Screenshot and code edit data:
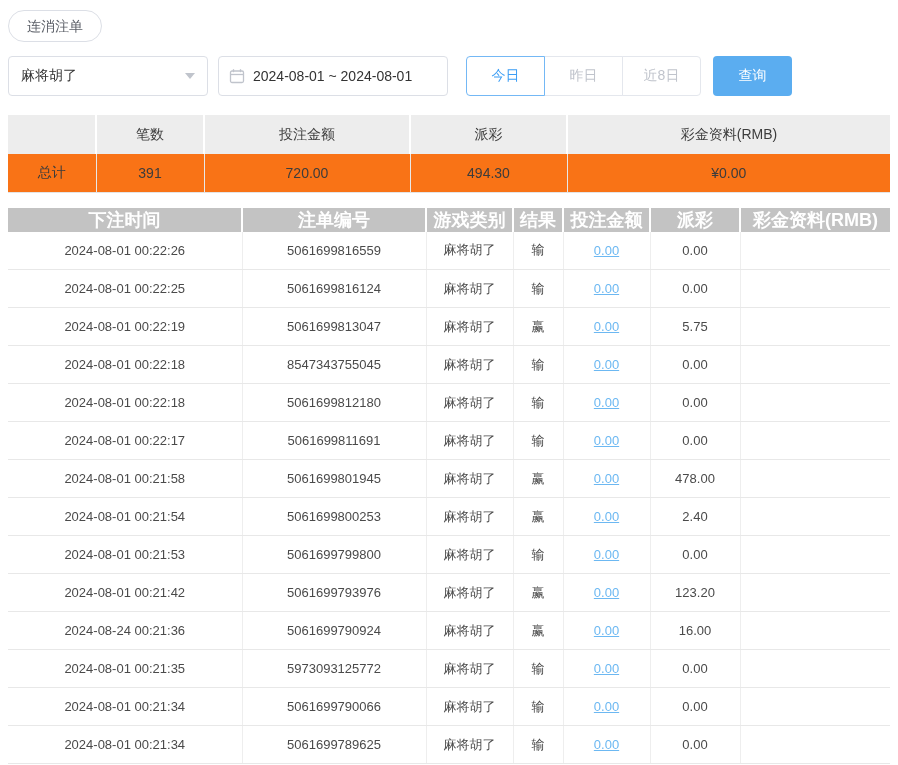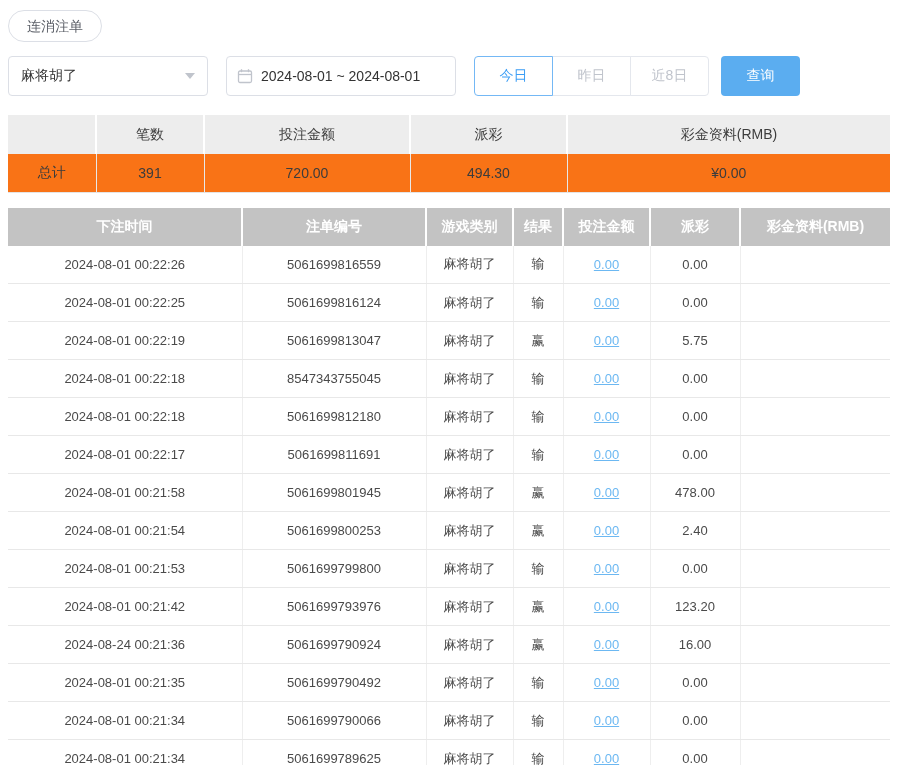--- a/index.html
+++ b/index.html
@@ -21,21 +21,21 @@
   .select-box {
     width: 200px; height: 40px; border: 1px solid #dcdfe6; border-radius: 4px;
     display: flex; align-items: center; justify-content: space-between;
     padding: 0 12px; font-size: 14px; color: #333; cursor: pointer; background: #fff;
   }
   .caret-down {
     width: 0; height: 0; border-left: 5px solid transparent;
     border-right: 5px solid transparent; border-top: 6px solid #c0c4cc;
   }
   .date-box {
-    margin-left: 18px; width: 230px; height: 40px; border: 1px solid #dcdfe6;
+    margin-left: 10px; width: 230px; height: 40px; border: 1px solid #dcdfe6;
     border-radius: 4px; display: flex; align-items: center; gap: 8px;
     padding: 0 10px; font-size: 14px; color: #333; background: #fff; cursor: pointer;
   }
   .cal-icon { flex: 0 0 auto; display: inline-flex; }
   .btn-group { display: flex; margin-left: 18px; }
   .qbtn {
     width: 79px; height: 40px; background: #fff; border: 1px solid #e4e7ed;
     color: #c0c4cc; font-size: 14px; margin-left: -1px; cursor: pointer; position: relative;
   }
   .qbtn:first-child { border-radius: 4px 0 0 4px; margin-left: 0; }
@@ -58,22 +58,22 @@
   }
   .summary-table th:last-child { border-right: none; }
   .summary-table td {
     height: 38px; font-size: 14px; color: #3c3c3c; background: #f97316;
     border-right: 1px solid #e8e8e8; border-bottom: 1px solid #e4e4e4;
   }
   .summary-table td:last-child { border-right: none; }
 
   
   .bet-table th {
-    background: #c3c3c3; color: #fff; font-weight: bold; font-size: 14px;
-    height: 38px; border-right: 2px solid #fff;
+    background: #c3c3c3; color: #fff; font-weight: bold; font-size: 18px;
+    height: 22px; border-right: 2px solid #fff;
   }
   .bet-table th:last-child { border-right: none; }
   .bet-table td {
     height: 38px; font-size: 13px; color: #4a4a4a;
     border-right: 1px solid #eeeeee; border-bottom: 1px solid #e8e8e8;
   }
   .bet-table td:last-child { border-right: none; }
   .bet-table a.amount-link { color: #6cb8f2; text-decoration: underline; cursor: pointer; }
 </style>
 </head>
@@ -289,21 +289,21 @@
       <td>赢</td>
       <td>
         <a class="amount-link">0.00</a>
       </td>
       <td>16.00</td>
       <td></td>
     </tr>
 
     <tr>
       <td>2024-08-01 00:21:35</td>
-      <td>5061699790492</td>
+      <td>5973093125772</td>
       <td>麻将胡了</td>
       <td>输</td>
       <td>
         <a class="amount-link">0.00</a>
       </td>
       <td>0.00</td>
       <td></td>
     </tr>
 
     <tr>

■ **Task instructions**:
The required result is the entries above, printed exactly from the first line through the line with "height: 38px; font-size: 14px;", pictures excluded.

■ **Task answer**:
--- a/index.html
+++ b/index.html
@@ -21,21 +21,21 @@
   .select-box {
     width: 200px; height: 40px; border: 1px solid #dcdfe6; border-radius: 4px;
     display: flex; align-items: center; justify-content: space-between;
     padding: 0 12px; font-size: 14px; color: #333; cursor: pointer; background: #fff;
   }
   .caret-down {
     width: 0; height: 0; border-left: 5px solid transparent;
     border-right: 5px solid transparent; border-top: 6px solid #c0c4cc;
   }
   .date-box {
-    margin-left: 18px; width: 230px; height: 40px; border: 1px solid #dcdfe6;
+    margin-left: 10px; width: 230px; height: 40px; border: 1px solid #dcdfe6;
     border-radius: 4px; display: flex; align-items: center; gap: 8px;
     padding: 0 10px; font-size: 14px; color: #333; background: #fff; cursor: pointer;
   }
   .cal-icon { flex: 0 0 auto; display: inline-flex; }
   .btn-group { display: flex; margin-left: 18px; }
   .qbtn {
     width: 79px; height: 40px; background: #fff; border: 1px solid #e4e7ed;
     color: #c0c4cc; font-size: 14px; margin-left: -1px; cursor: pointer; position: relative;
   }
   .qbtn:first-child { border-radius: 4px 0 0 4px; margin-left: 0; }
@@ -58,22 +58,22 @@
   }
   .summary-table th:last-child { border-right: none; }
   .summary-table td {
     height: 38px; font-size: 14px; color: #3c3c3c; background: #f97316;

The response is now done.